Atau karena malu megikuti systemnya ? Dan lebih rela mempermainkan penumpang-nya terlebih dahulu, sambil menghabiskan anggaran untuk percobaan-percobaan system yang bisa jadi sudah tahu akan gagal ? Dan yang biasanya setiap adanya anggaran yang turun akan juga diikuti rejeki kagetan ? Entahlah ?

Padahal mencontoh system yang sudah jalan adalah hal yang paling mudah, dan lebih hemat.  Hanya perlu sedikit penyesuaian, karena disana ( kartu ez.link-Singapore ) bisa dipakai untuk tiket bus kota.

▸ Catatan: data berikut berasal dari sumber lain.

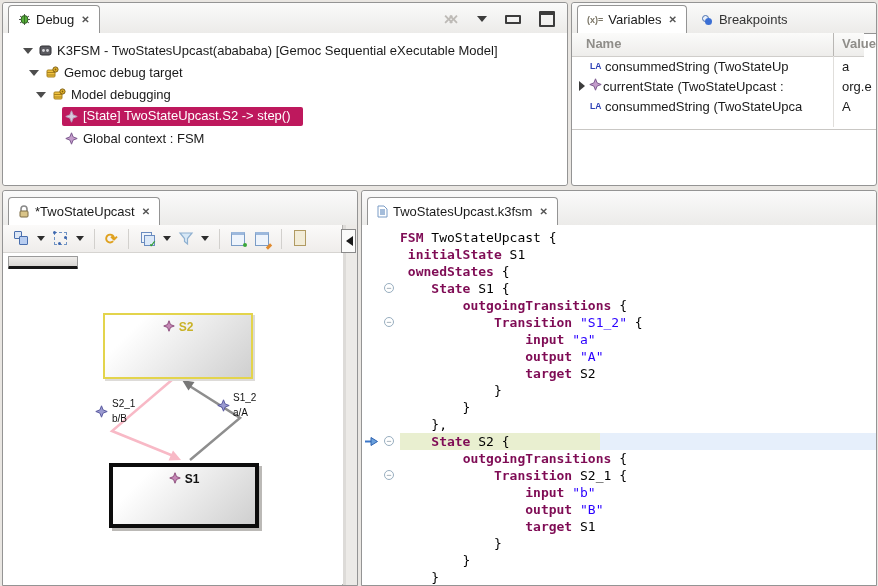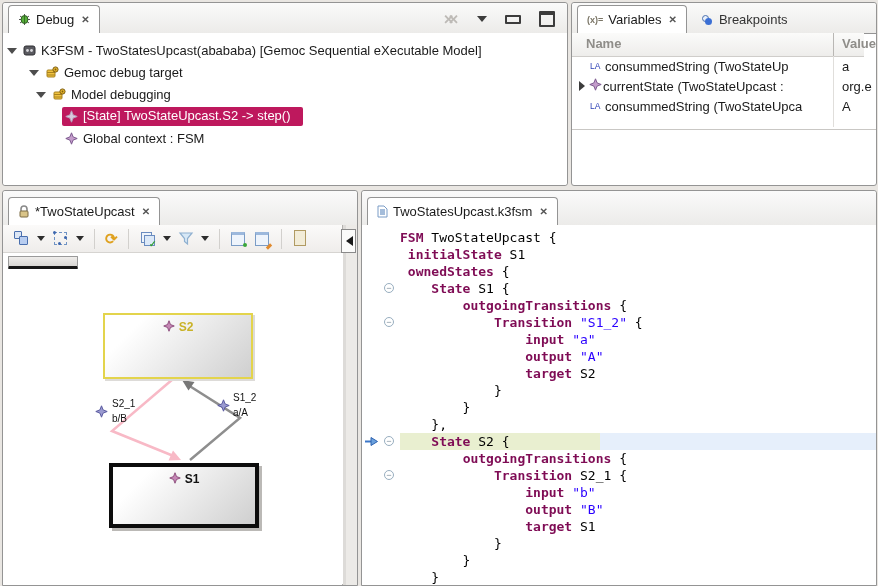--- a/index.html
+++ b/index.html
@@ -125,7 +125,7 @@
     </div>
   </div>
   <div class="treebody" id="debug-tree">
-      <div class="trow" style="padding-left: 4px;">
+      <div class="trow" style="padding-left: 4px; margin-left: 16px;">
         <span class="exp"></span>
         <svg class="ticon" width="13" height="13" viewBox="0 0 13 13">
       <rect x="1" y="2" width="11" height="9" rx="2" fill="#5a5a60" stroke="#2e2e33"></rect>

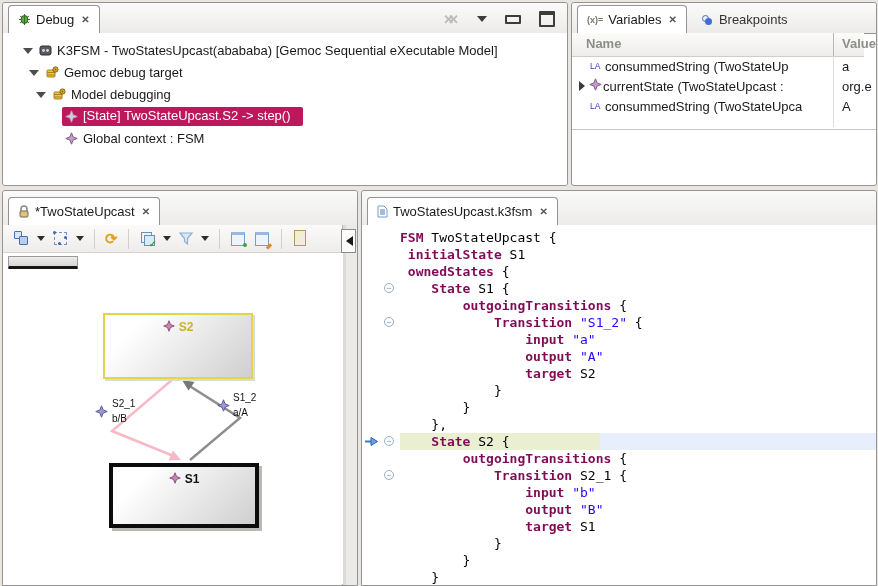--- a/index.html
+++ b/index.html
@@ -50,7 +50,7 @@
   .vname{white-space:nowrap;overflow:hidden;width:222px;flex:none;}
   .vval{position:absolute;left:270px;white-space:nowrap;overflow:hidden;right:0;}
   .vsplit{position:absolute;left:0;right:0;top:126px;height:1px;background:#c9c7c4;}
-  .la-ico{font-weight:normal;font-size:8.5px;color:#2b3fb5;width:15px;flex:none;margin-left:3px;letter-spacing:0;}
+  .la-ico{font-weight:bold;font-size:8.5px;color:#2b3fb5;width:15px;flex:none;margin-left:3px;letter-spacing:0;}
   
   .dtoolbar{position:absolute;left:0;right:0;top:34px;height:28px;background:linear-gradient(#fbfaf9,#efedeb);
             border-bottom:1px solid #d6d4d1;display:flex;align-items:center;gap:7px;padding-left:10px;box-sizing:border-box;}

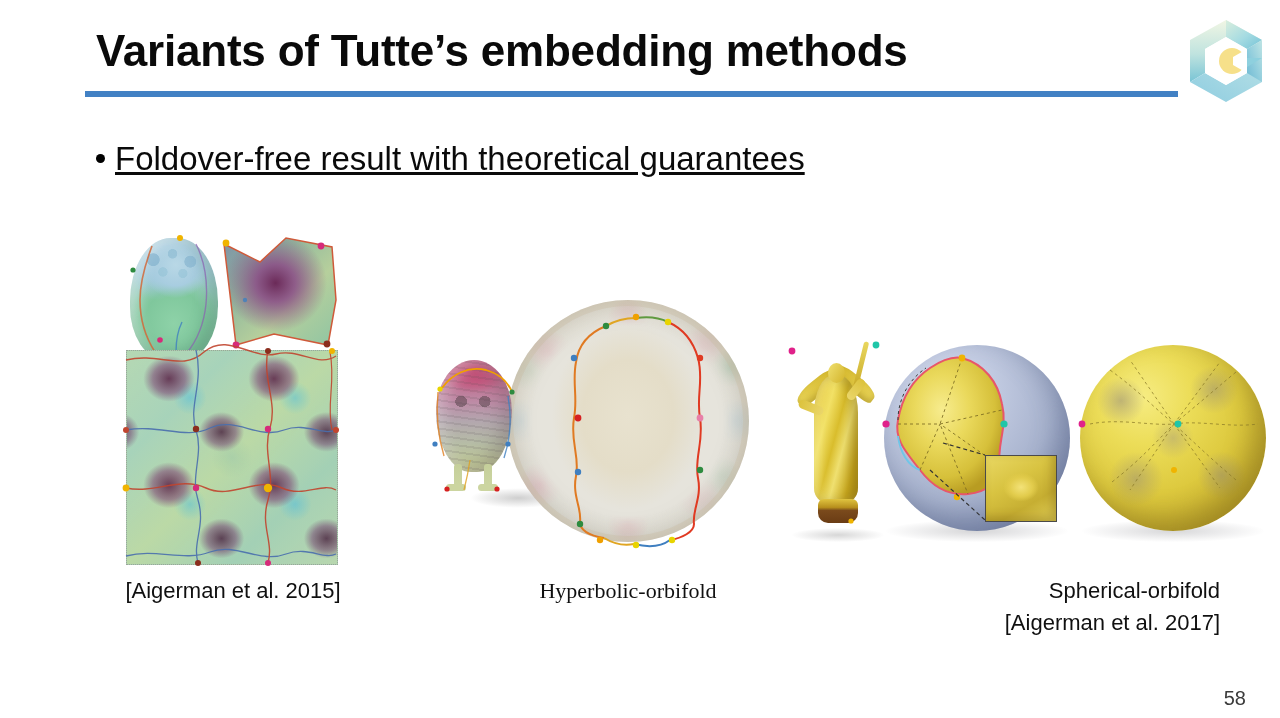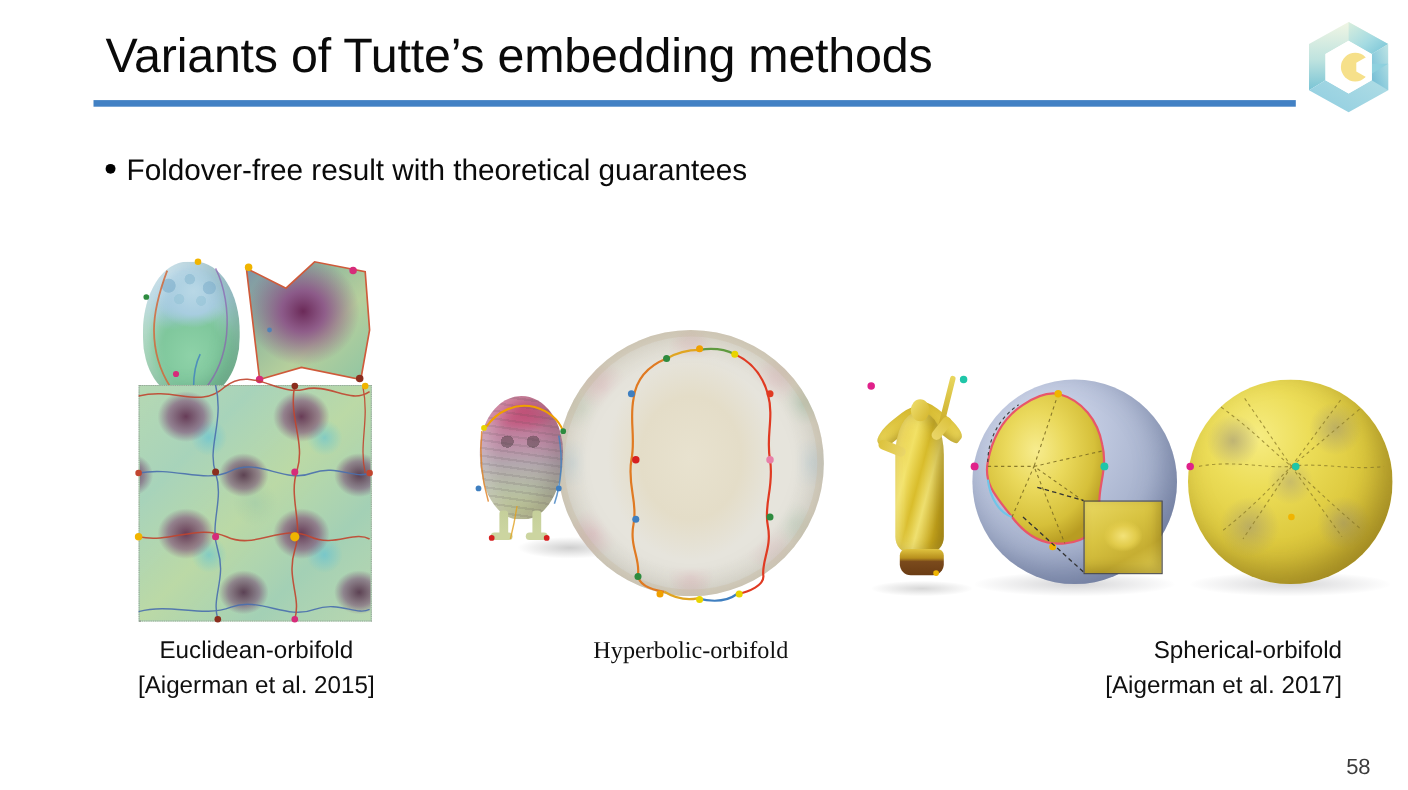--- a/index.html
+++ b/index.html
@@ -20,7 +20,7 @@
     position: absolute;
     left: 96px; top: 26px;
     font-size: 44px;
-    font-weight: normal;
+    font-weight: bold;
     letter-spacing: -0.2px;
     line-height: 1.15;
     white-space: nowrap;

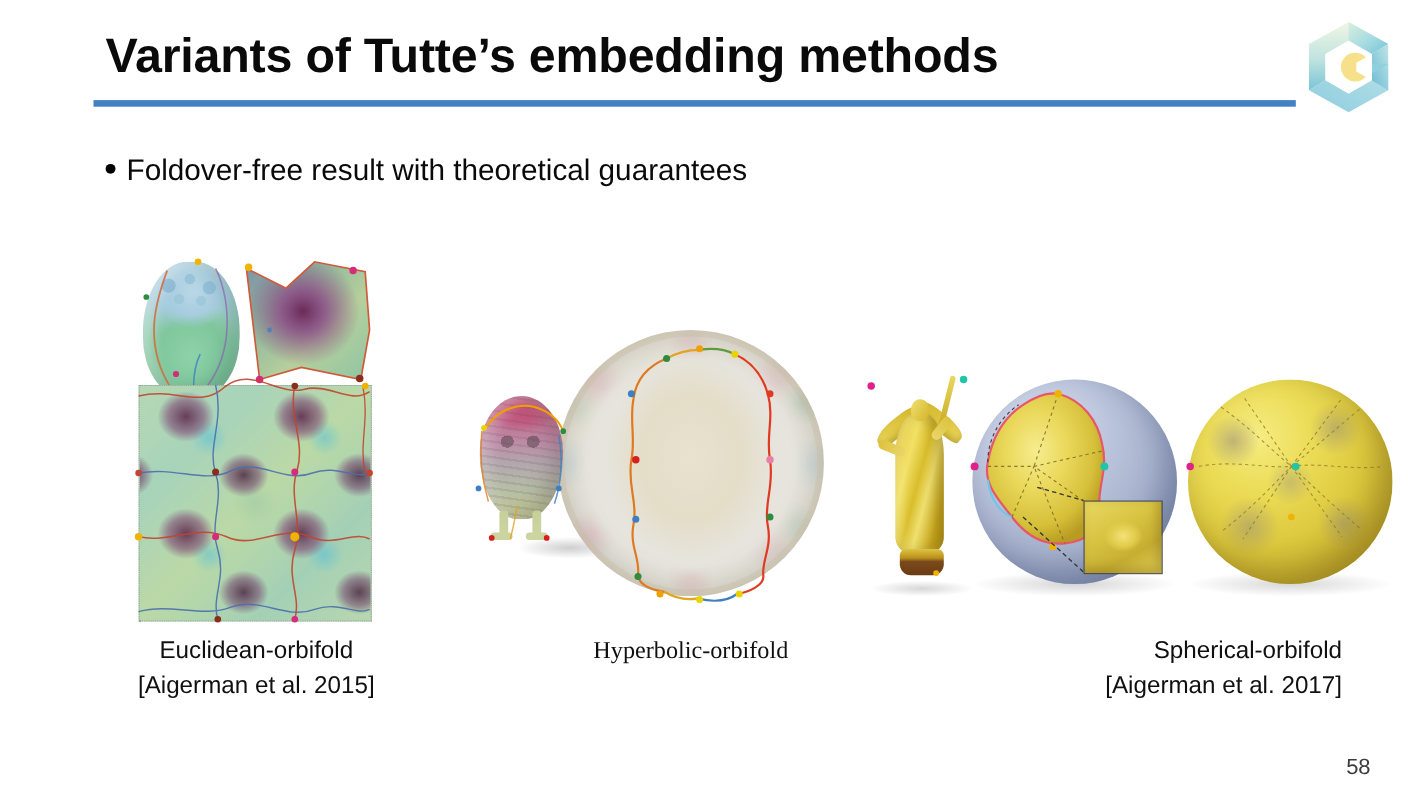--- a/index.html
+++ b/index.html
@@ -44,10 +44,11 @@
   .bullet-line {
     position: absolute;
     left: 96px; top: 138px;
-    font-size: 27px;
+    font-size: 33px;
     line-height: 1.3;
     white-space: nowrap;
     color: #0a0a0a;
+    text-decoration: underline;
   }
   .bullet-dot {
     display: inline-block;

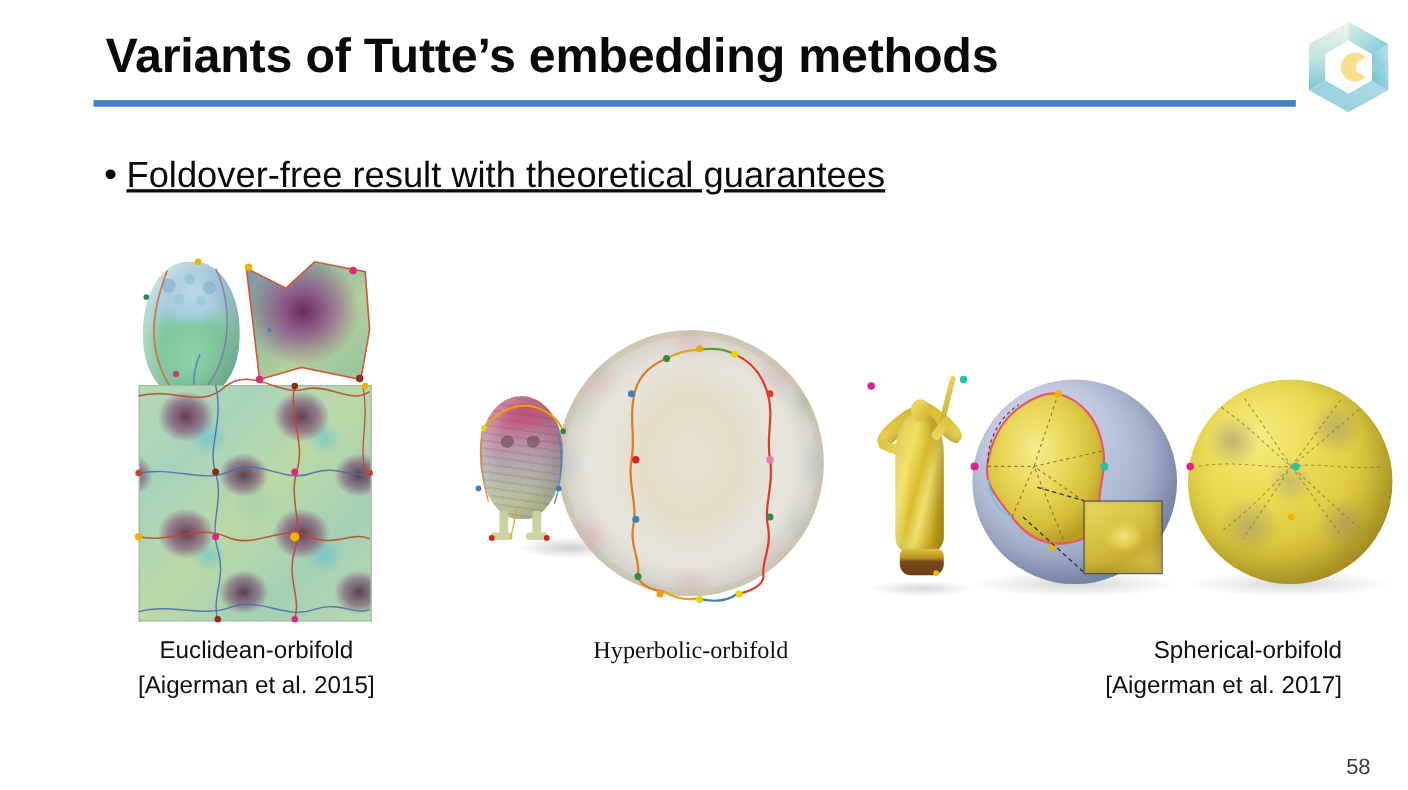--- a/index.html
+++ b/index.html
@@ -396,7 +396,6 @@
     </svg>
 
     <div class="caption" style="left:48px; top:575px; width:370px;">
-      <div>Euclidean-orbifold</div>
       <div>[Aigerman et al. 2015]</div>
     </div>
   </div>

Karena yang paling menyedihkan adalah, kalau nanti pada akhirnya, setelah KAI kita mencoba beberapa system yang entah akan menghabiskan dana anggaran berapa, ternyata system pilihannya adalah sama dengan system yang diterapkan di Singapore. Itulah SONTOLOYO-nya hehehe . . .

Maaf ya, judulnya terlalu kasar. Cuman mengeluarkan emosi sambil jualan artikel doank, harap maklum wkwkwkwk .....

.

Wassallam,
.
.
blogspot, Agustus 2013

By. SPMC SW

==================
Maafkan juga, adakah dari kalian yang tahu apa arti sontoloyo ?, karena jujur ngomong saya engga tahu apa arti harfiah-nya.